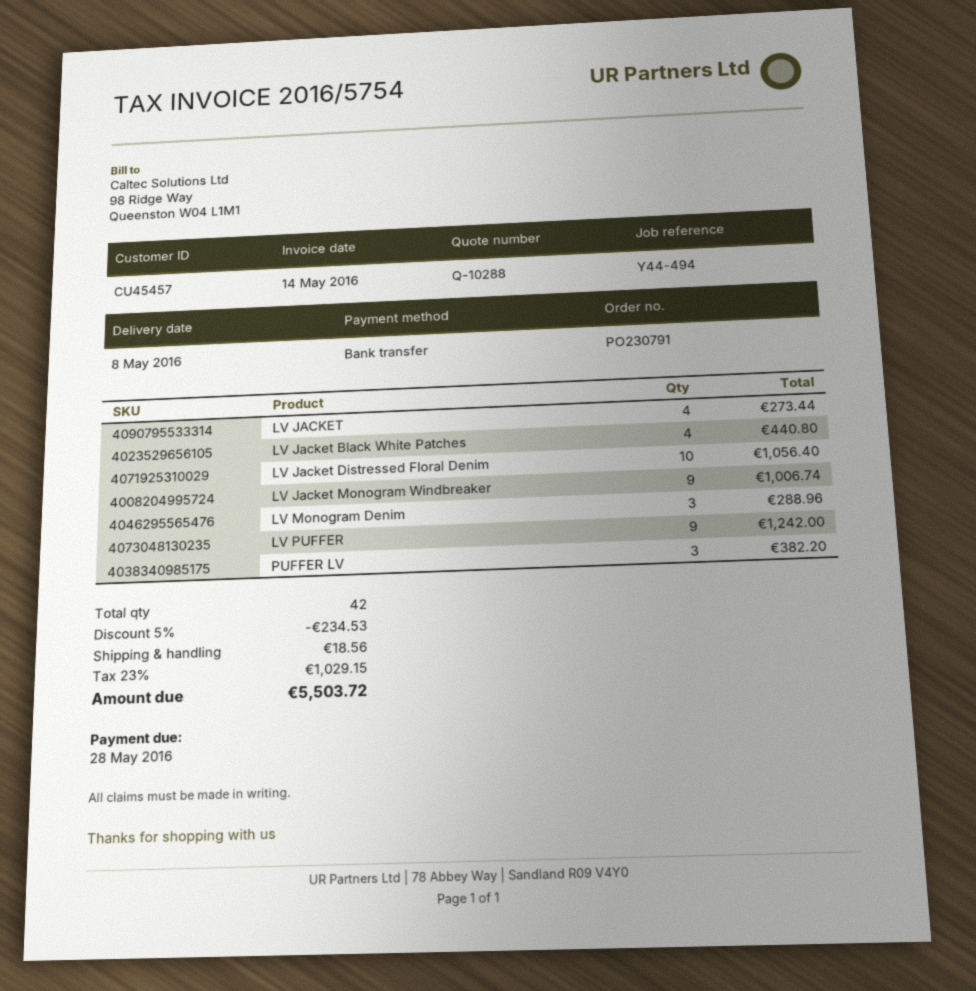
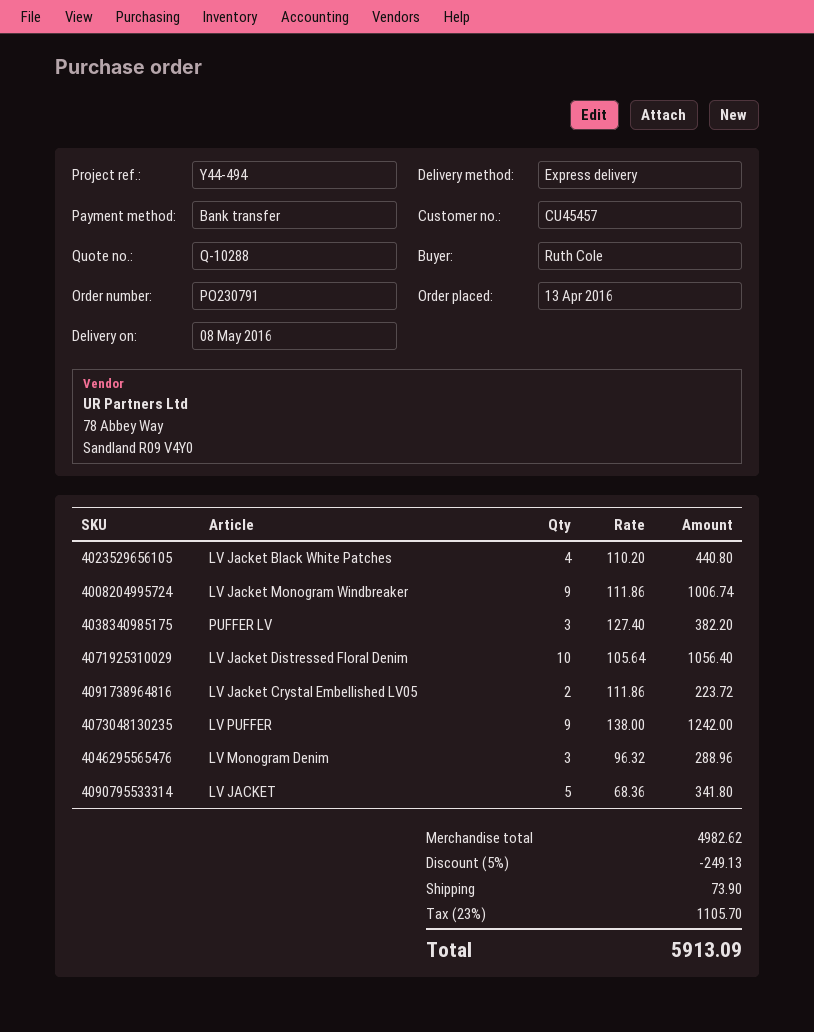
LV JACKET: 4 for 273.44 -> 5 for 341.80
LV Jacket Crystal Embellished LV05: none -> 2 for 223.72
discount: 5% = 234.53 -> 5% = 249.13
shipping: 18.56 -> 73.90
tax: 23% = 1029.15 -> 23% = 1105.70
total: 5503.72 -> 5913.09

★ ★ ★ ★ ★

▸ **EXERCISE INSTRUCTIONS**
Output every record above exactly, leaving out the pictures.

▸ **THE COMPLETED TASK**
LV JACKET: 4 for 273.44 -> 5 for 341.80
LV Jacket Crystal Embellished LV05: none -> 2 for 223.72
discount: 5% = 234.53 -> 5% = 249.13
shipping: 18.56 -> 73.90
tax: 23% = 1029.15 -> 23% = 1105.70
total: 5503.72 -> 5913.09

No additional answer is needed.